Ilustrasi Ismail Basbeth. tirto.id/Sabit

tirto.id - Tahun ini merupakan ke-12 kalinya Jogja-Netpac Asian Film Festival diadakan. Semangat awal pendiriannya untuk memperkenalkan film-film Asia di Indonesia, dengan harapan orang semakin menyadari bahwa perbedaan itu nyata. JAFF juga menjadi tempat bagi komunitas film untuk bertemu dengan film maker profesional.

Bicara JAFF, maka tak lepas dari nama-nama seperti Garin Nugroho, Budi Irawanto, Philip Cheah, dan Ismail Basbeth yang mendirikan JAFF pada 2006 lalu. Pada 2 November 2017 lalu, Ismail Basbeth selaku Direktur Program JAFF tahun ini berbagi cerita pada Tirto.id. Ismail bukan orang baru dalam dunia perfilman Indonesia. Ia adalah seorang sineas autodidak yang pernah belajar di Berlinale Talent Campus di Jerman dan Asian Film Academy di Korea Selatan. Sederet film pernah disutradrainya, seperti Another Trip to the Moon (2015), Mencari Hilal (2015), dan Talak Tiga (2016).

Mobil Bekas dan Kisah-kisah dalam Putaran (2017) adalah film panjang keempatnya yang ikut diputar dalam perhelatan JAFF tahun ini. Kali ini, ia berkisah soal semangat pendirian JAFF dan bagaimana posisinya di antara festival film lain di Indonesia saat ini. Berikut wawancara Dipna Videlia dari Tirto dengan Ismail Basbeth.

Bagaimana posisi JAFF dalam festival film di Indonesia?

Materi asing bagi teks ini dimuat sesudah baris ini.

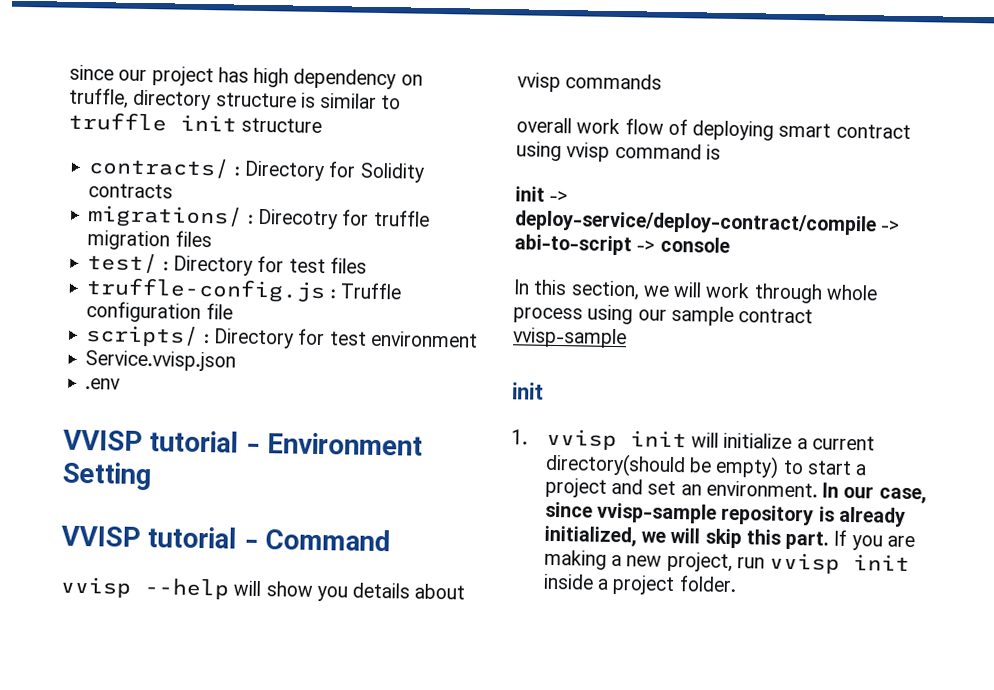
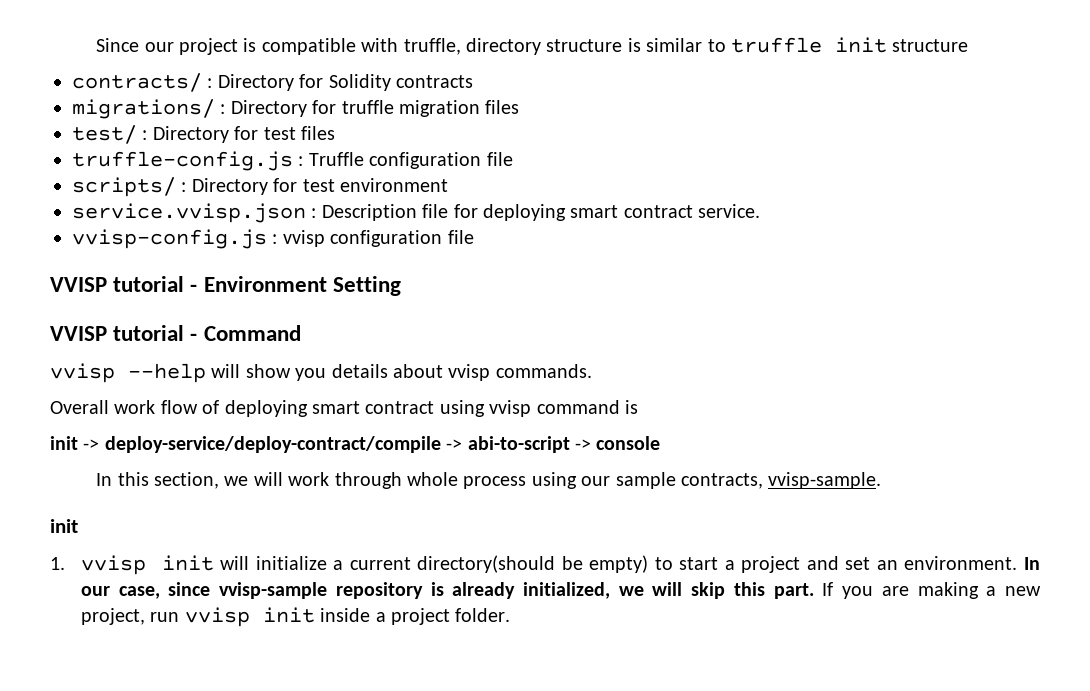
[69,64,114,81] since -> [96,38,140,52] Since
[217,67,423,90] has high dependency on -> [243,38,399,55] is compatible with
[256,208,338,230] Direcotry -> [230,100,307,117] Directory
[85,350,237,372] [85,378,122,390] Service.vvisp.json // .env -> [72,203,761,223] [72,229,474,249] service.vvisp.json : Description file for deploying smart contract service. // vvisp-config.js : vvisp configuration file
[565,73,663,90] [516,117,572,134] commands // overall -> [495,364,592,378] [50,400,109,414] commands. // Overall
[738,308,814,324] [512,327,627,349] contract vvisp-sample -> [680,472,882,489] contracts, vvisp-sample.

Kalau bicara posisi JAFF, saya harus bicara JAFF dari awal pendirian. Saya ada di JAFF sejak tahun pertama didirikan, waktu itu saya volunteer program. Mas Garin ingin bikin festival film bersama Philip Cheah, dari NETPAC. Dia pengin bikin di Jogja.

Kemudian, waktu itu Mas Budi, Mas Garin dan Philip bertemu dengan komunitas film se-Jogja diajak semua, piye caranya harus mengirim perwakilan untuk jadi panitia. Yang bertahan sampai saat ini masih ada. Sejak awal lahir, posisi JAFF itu memang posisinya festival film komunitas.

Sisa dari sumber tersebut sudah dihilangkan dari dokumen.